Question

Following is a pedigree for alkaptonuria (aa). What is the probability of II -1 to be a heterozygous?

• A. 1/3
• B. 1/2
• C. 2/3
• D. 1/4

Answer 1

Answer: (C)

2/3

Answer 2

1. Identify the inheritance pattern: Alkaptonuria is a recessive genetic disorder, meaning individuals with the genotype 'aa' are affected, while individuals with at least one dominant allele 'A' (genotypes 'AA' or 'Aa') are unaffected.
2. Analyze individual II-1: Individual II-1 is an unaffected female.
3. Analyze the parents of II-1: Individual II-1 is a child of the first couple in Generation I. Let's call them I-1 (male) and I-2 (female). Both I-1 and I-2 are unaffected.
4. Interpret the label "aa" near Generation I: The notation "aa" written in blue ink near the first couple of Generation I is interpreted as an implication that this couple are both heterozygous carriers for the recessive trait.
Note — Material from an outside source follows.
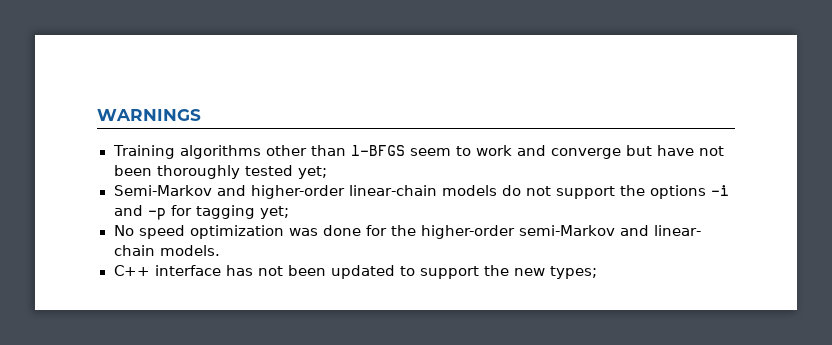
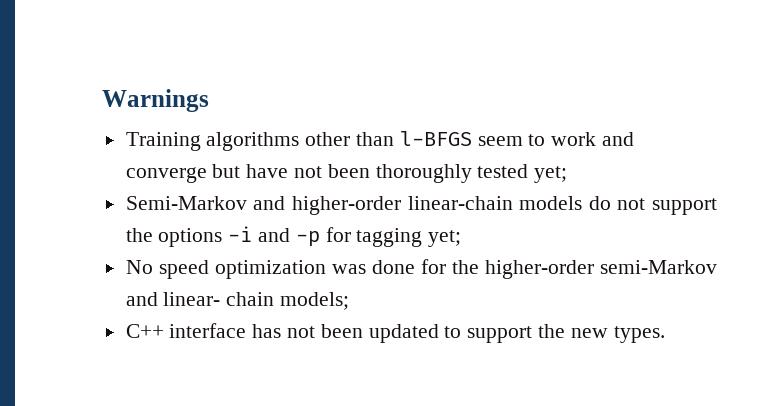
[97,109,201,121] WARNINGS -> [102,89,209,112] Warnings
[159,245,220,256] models. -> [280,292,350,310] models;
[549,266,597,279] types; -> [613,326,665,343] types.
Thus, their genotype is assumed to be 'Aa' x 'Aa'.
5. Calculate probabilities for offspring of 'Aa' x 'Aa' parents: For a cross between two heterozygous individuals ('Aa' x 'Aa'), the expected genotypic ratio of their offspring is 1 AA : 2 Aa : 1 aa.
   • Probability of AA = 1/4
   • Probability of Aa = 1/2
   • Probability of aa = 1/4
6. Consider II-1's phenotype: Individual II-1 is unaffected. This means her genotype cannot be 'aa'. Her possible genotypes are 'AA' or 'Aa'.
7. Calculate the conditional probability: We need to find the probability that II-1 is heterozygous ('Aa') given that she is unaffected.
   • $P(\text{II-1 is Aa} | \text{II-1 is unaffected}) = \frac{P(\text{II-1 is Aa AND II-1 is unaffected})}{P(\text{II-1 is unaffected})}$
   • Since 'Aa' is an unaffected genotype, $P(\text{II-1 is Aa AND II-1 is unaffected}) = P(\text{II-1 is Aa}) = 1/2$.
   • $P(\text{II-1 is unaffected}) = P(AA) + P(Aa) = 1/4 + 1/2 = 3/4$.
   • Therefore, $P(\text{II-1 is Aa} | \text{II-1 is unaffected}) = \frac{1/2}{3/4} = \frac{1}{2} \times \frac{4}{3} = \frac{2}{3}$.